▽
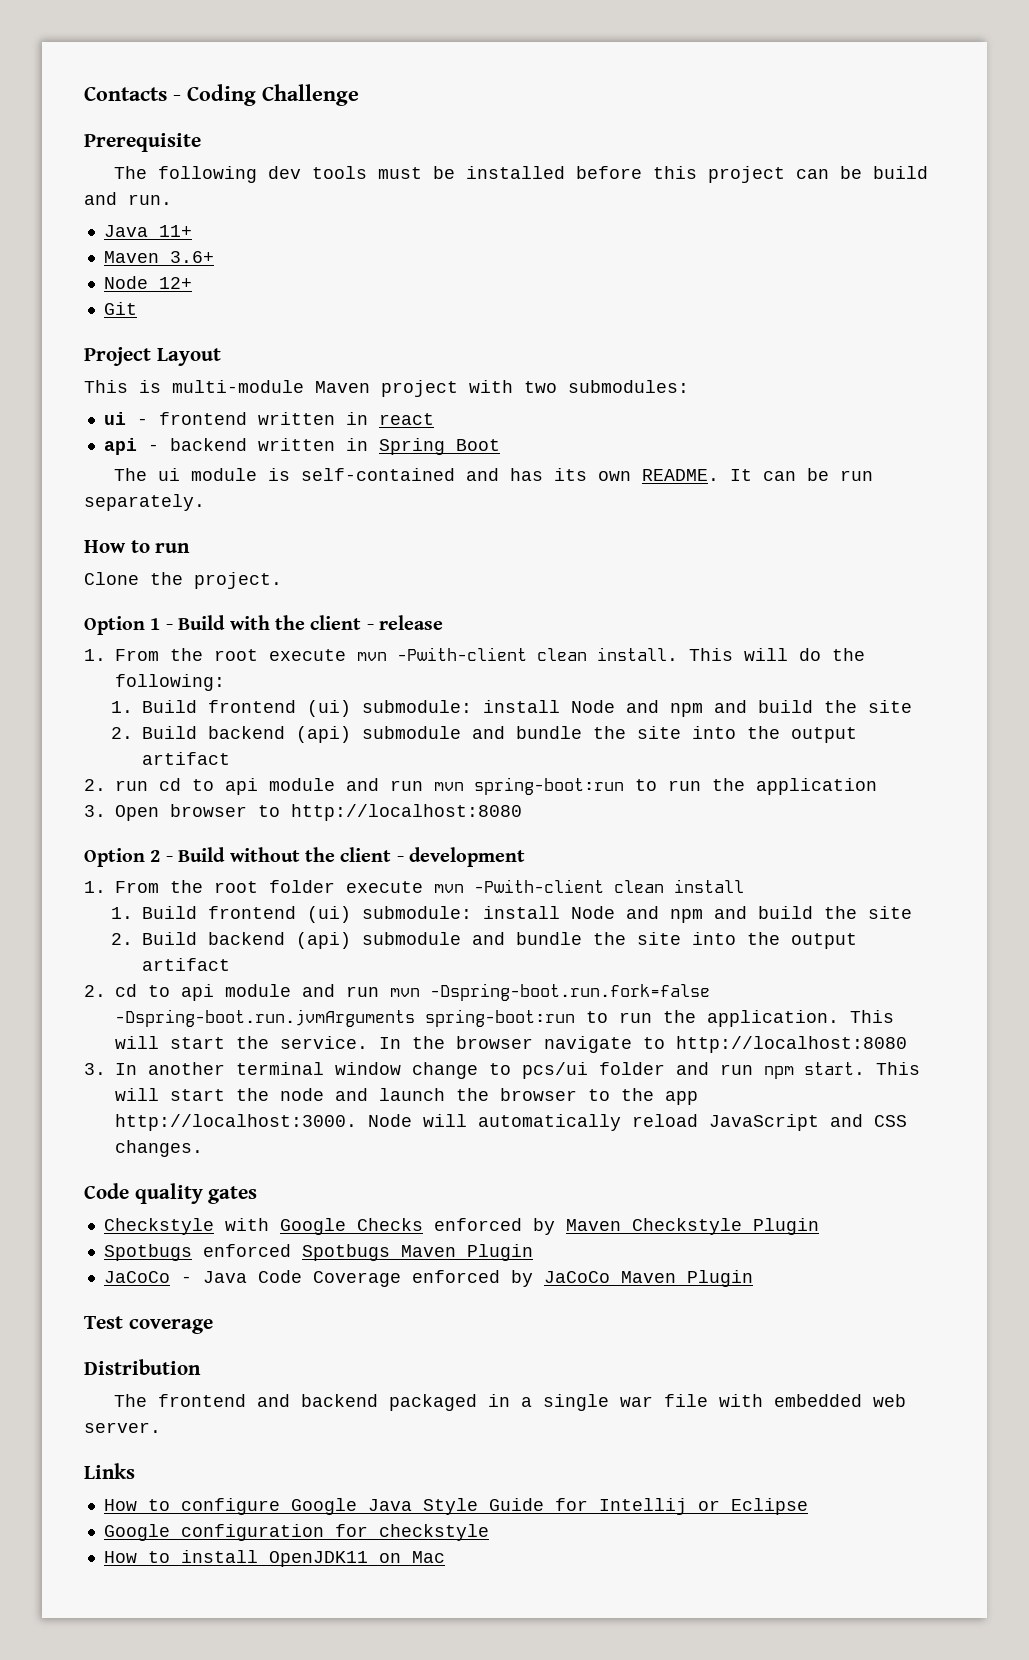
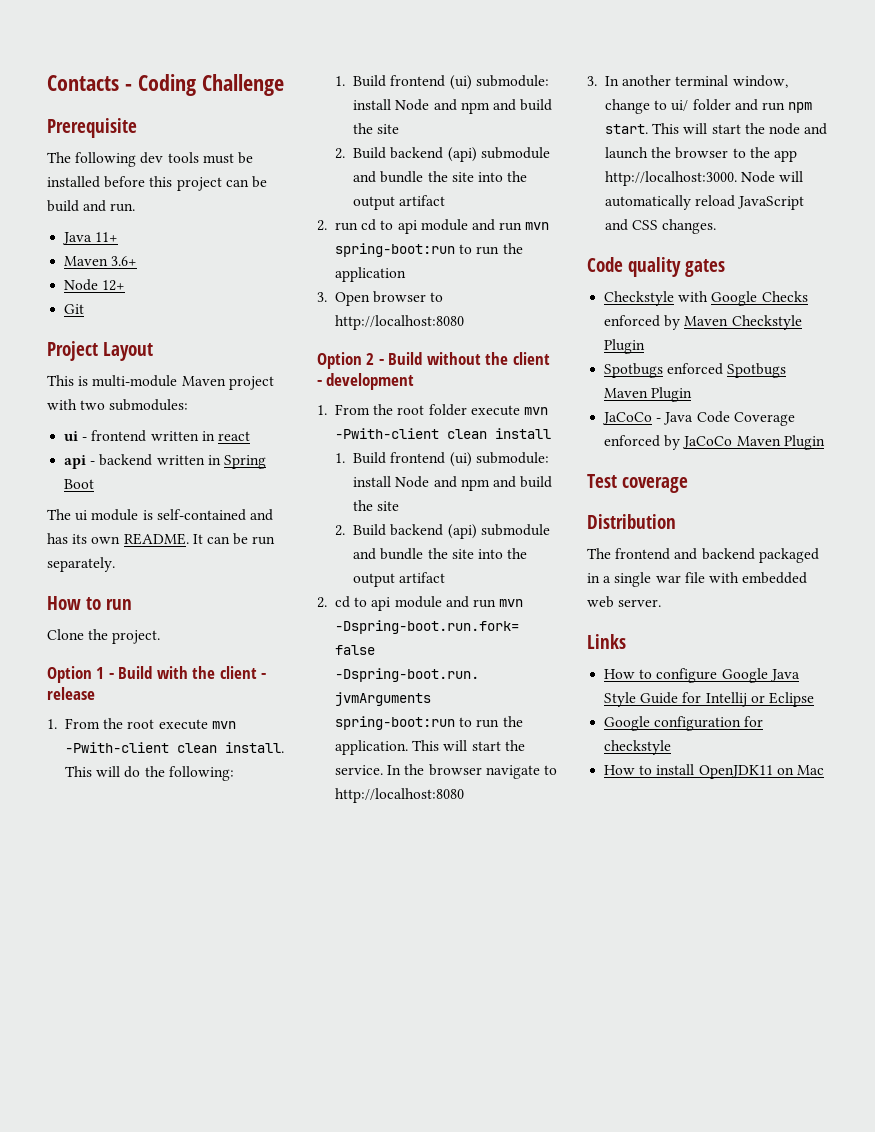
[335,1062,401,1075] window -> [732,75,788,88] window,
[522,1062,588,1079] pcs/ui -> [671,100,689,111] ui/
△
▽
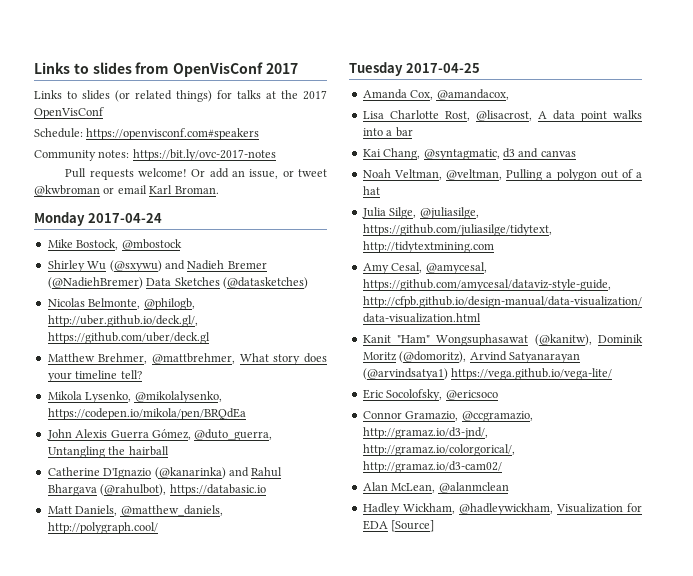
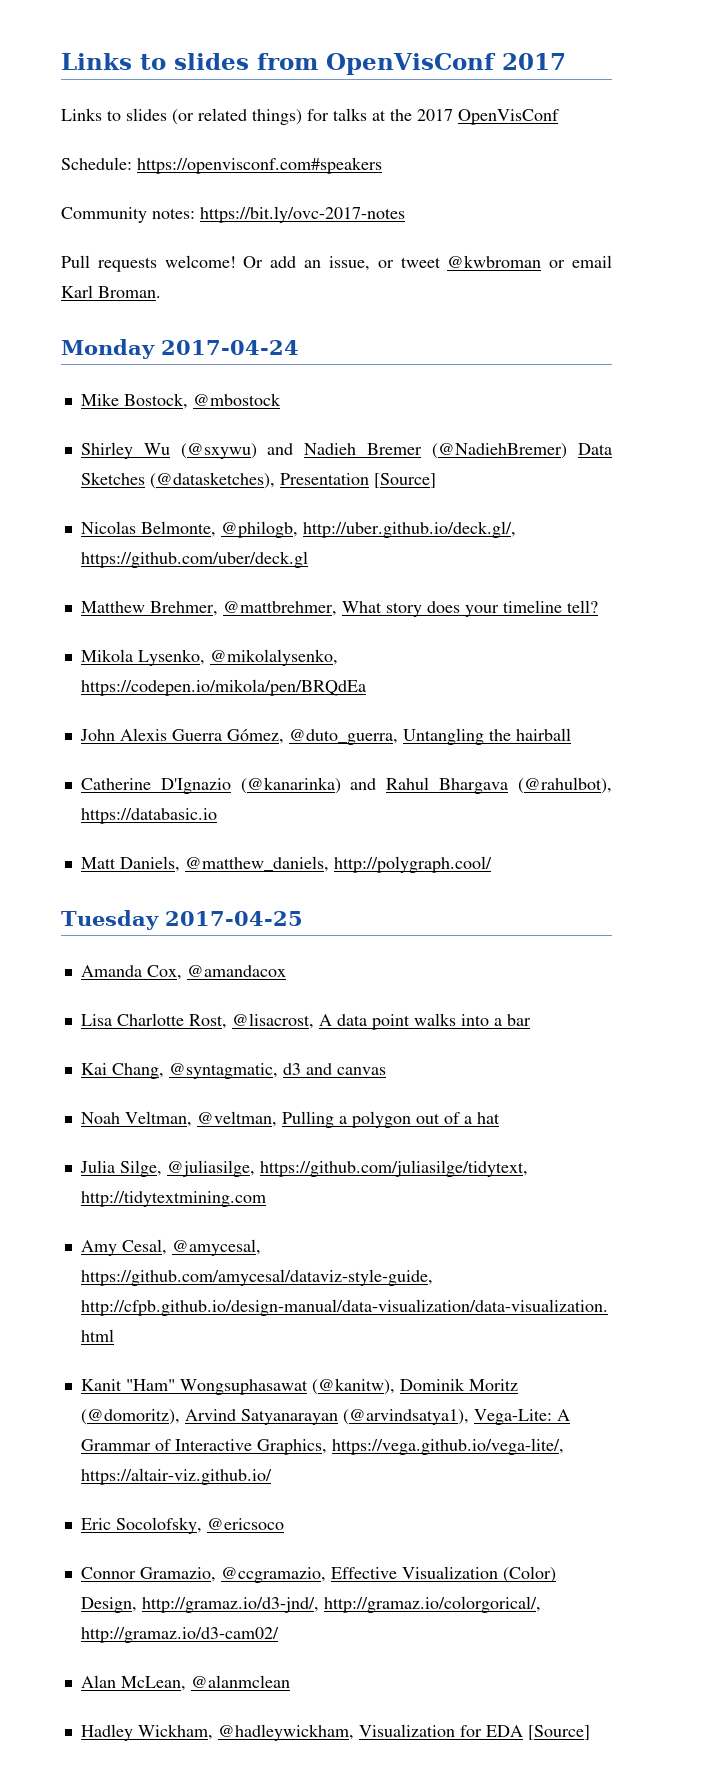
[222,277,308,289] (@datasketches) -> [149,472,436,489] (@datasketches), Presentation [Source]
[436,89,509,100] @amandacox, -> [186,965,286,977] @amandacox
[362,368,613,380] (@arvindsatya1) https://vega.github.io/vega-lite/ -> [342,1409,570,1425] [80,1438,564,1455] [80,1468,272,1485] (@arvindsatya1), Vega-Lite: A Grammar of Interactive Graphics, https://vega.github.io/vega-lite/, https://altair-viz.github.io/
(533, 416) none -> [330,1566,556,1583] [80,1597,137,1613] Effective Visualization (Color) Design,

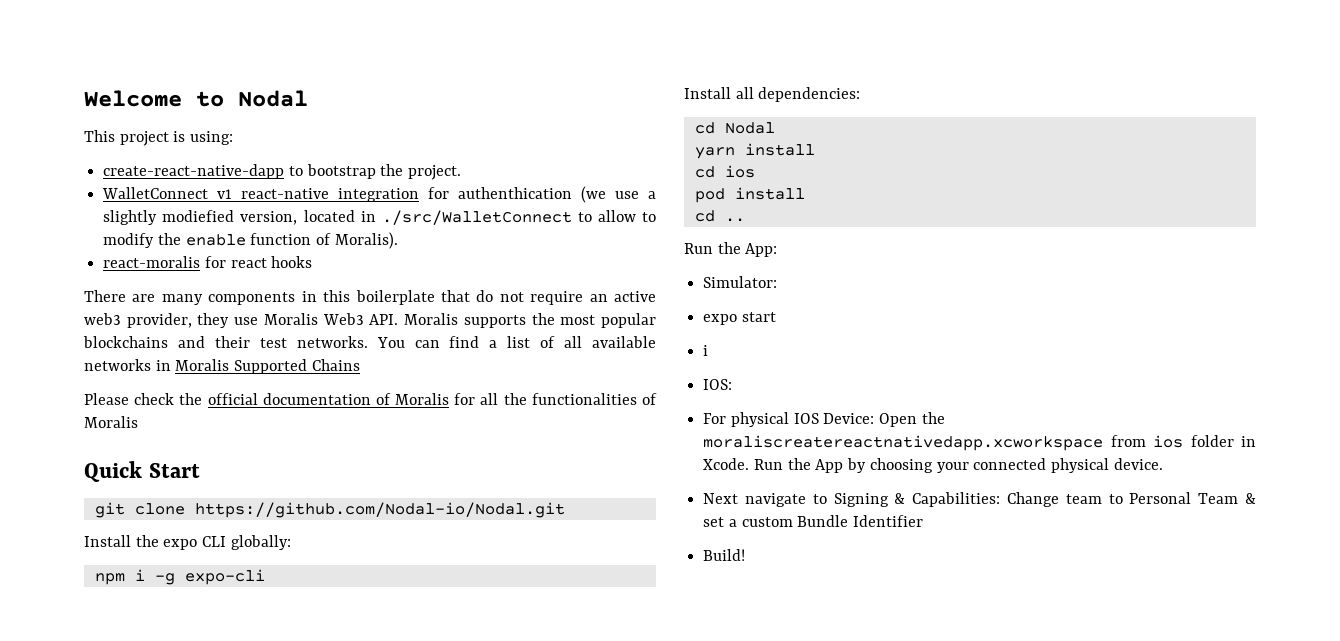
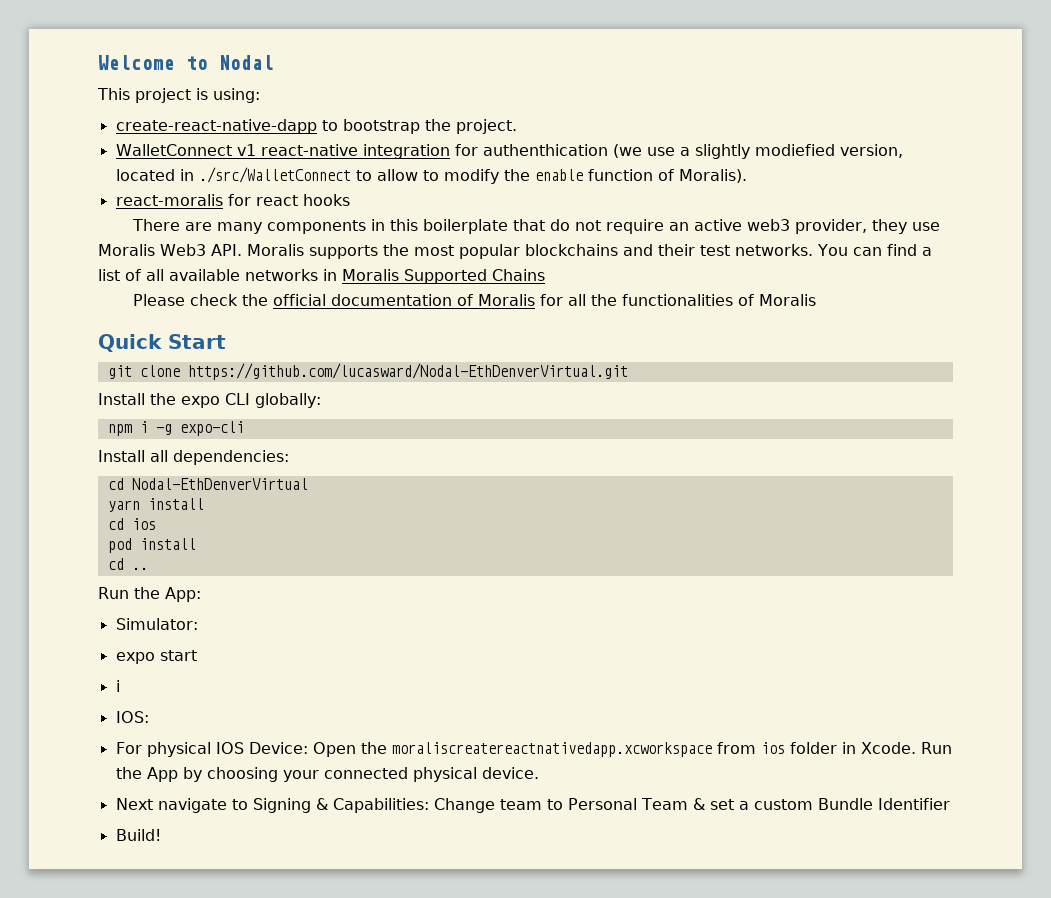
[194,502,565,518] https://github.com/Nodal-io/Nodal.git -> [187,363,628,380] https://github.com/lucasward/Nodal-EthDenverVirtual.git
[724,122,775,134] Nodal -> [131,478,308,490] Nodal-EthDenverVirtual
△
_What to work on_
Using the data above, transcribe the lines that run from the line with "[222,277,308,289] (@datasketches) ->" to the line with "[436,89,509,100] @amandacox, ->", both ends kept, and output nothing else.

_Response_
[222,277,308,289] (@datasketches) -> [149,472,436,489] (@datasketches), Presentation [Source]
[436,89,509,100] @amandacox, -> [186,965,286,977] @amandacox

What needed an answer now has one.